== REQUIREMENT ==
Count every line below that holds "Просвещение". Number only.

== PROVIDED DATA ==
+ + + +

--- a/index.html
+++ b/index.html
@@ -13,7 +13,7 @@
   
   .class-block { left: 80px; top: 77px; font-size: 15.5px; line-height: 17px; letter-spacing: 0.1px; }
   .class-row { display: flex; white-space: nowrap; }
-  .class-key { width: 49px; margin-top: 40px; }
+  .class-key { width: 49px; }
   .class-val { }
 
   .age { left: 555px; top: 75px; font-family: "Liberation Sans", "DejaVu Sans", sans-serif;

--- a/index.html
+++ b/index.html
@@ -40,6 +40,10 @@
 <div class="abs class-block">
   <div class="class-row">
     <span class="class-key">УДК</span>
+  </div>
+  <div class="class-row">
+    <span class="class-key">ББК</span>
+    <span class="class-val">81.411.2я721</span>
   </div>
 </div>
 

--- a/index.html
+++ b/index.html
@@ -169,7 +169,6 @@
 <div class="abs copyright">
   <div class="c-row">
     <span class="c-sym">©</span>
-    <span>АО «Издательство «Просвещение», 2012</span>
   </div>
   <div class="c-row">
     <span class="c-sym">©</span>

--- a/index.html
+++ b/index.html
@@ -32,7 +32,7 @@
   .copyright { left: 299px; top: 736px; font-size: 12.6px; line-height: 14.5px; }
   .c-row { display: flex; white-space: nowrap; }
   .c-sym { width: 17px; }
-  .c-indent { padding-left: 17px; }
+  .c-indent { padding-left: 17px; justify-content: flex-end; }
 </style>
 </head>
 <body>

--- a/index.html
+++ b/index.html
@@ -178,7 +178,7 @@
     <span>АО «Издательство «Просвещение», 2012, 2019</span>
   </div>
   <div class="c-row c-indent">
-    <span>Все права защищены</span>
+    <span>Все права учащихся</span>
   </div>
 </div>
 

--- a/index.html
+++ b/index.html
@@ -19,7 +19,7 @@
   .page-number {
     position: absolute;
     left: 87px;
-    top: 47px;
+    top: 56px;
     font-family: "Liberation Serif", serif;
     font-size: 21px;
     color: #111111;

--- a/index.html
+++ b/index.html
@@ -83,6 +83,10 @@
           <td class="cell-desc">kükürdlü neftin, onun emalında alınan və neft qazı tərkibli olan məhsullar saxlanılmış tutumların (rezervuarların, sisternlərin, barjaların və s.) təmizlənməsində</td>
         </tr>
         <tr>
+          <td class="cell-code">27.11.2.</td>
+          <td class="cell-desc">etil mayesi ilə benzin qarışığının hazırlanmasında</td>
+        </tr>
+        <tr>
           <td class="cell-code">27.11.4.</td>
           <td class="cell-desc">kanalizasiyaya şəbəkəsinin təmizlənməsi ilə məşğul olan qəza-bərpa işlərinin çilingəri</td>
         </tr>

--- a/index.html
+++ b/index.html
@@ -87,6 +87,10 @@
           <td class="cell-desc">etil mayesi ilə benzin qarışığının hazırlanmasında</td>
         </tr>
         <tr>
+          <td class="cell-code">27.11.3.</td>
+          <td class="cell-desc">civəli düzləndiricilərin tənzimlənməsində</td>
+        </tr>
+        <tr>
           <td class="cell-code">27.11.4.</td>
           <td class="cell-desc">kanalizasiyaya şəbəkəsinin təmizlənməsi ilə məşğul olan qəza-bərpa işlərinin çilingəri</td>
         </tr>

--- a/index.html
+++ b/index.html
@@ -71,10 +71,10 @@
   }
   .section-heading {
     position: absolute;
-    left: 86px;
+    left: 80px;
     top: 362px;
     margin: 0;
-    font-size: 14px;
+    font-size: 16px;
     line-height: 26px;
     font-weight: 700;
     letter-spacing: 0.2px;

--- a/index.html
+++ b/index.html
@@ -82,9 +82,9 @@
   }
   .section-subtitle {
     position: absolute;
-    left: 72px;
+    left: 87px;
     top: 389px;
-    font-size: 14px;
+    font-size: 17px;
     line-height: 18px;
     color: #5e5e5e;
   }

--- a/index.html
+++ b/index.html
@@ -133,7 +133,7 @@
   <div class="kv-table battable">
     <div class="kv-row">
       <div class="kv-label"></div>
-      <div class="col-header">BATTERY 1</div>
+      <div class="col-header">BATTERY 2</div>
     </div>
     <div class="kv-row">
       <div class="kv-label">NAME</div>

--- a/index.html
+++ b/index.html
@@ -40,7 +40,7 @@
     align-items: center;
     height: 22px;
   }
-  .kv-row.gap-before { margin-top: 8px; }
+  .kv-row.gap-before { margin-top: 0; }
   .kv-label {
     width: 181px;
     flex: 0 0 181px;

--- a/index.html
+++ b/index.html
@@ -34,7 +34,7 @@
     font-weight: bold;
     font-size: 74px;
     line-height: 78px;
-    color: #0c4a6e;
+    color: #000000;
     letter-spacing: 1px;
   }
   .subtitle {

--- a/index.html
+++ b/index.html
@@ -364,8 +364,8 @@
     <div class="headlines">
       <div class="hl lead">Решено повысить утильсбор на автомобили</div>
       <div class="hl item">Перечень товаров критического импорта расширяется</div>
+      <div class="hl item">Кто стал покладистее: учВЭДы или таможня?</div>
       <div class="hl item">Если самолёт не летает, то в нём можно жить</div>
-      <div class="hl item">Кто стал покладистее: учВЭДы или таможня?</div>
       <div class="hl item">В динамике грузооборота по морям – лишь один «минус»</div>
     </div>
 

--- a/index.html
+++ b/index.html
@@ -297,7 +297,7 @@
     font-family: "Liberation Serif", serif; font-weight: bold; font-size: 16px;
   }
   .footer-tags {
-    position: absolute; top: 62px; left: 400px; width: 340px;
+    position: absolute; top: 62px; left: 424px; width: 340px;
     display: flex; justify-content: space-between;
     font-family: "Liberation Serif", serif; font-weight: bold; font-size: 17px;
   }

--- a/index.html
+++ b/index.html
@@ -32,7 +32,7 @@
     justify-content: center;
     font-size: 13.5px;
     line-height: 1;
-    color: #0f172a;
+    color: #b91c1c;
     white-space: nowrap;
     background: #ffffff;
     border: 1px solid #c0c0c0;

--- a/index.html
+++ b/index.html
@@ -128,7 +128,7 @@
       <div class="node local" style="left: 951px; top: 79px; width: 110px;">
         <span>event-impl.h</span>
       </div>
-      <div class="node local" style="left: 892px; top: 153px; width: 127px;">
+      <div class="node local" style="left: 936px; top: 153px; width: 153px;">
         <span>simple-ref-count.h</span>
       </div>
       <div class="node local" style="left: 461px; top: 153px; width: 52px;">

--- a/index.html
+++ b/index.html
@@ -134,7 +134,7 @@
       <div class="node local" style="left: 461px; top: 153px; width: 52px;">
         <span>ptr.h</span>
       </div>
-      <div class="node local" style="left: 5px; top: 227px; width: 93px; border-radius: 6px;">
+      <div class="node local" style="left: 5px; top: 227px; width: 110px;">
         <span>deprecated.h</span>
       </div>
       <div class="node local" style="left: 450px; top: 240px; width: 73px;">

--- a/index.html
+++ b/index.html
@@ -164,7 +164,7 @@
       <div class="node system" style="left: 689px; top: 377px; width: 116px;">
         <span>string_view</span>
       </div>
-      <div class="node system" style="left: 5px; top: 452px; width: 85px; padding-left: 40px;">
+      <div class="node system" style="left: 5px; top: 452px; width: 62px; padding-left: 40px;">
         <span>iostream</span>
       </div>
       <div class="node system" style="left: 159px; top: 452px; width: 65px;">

+ + + +

== WRITTEN ANSWER ==
2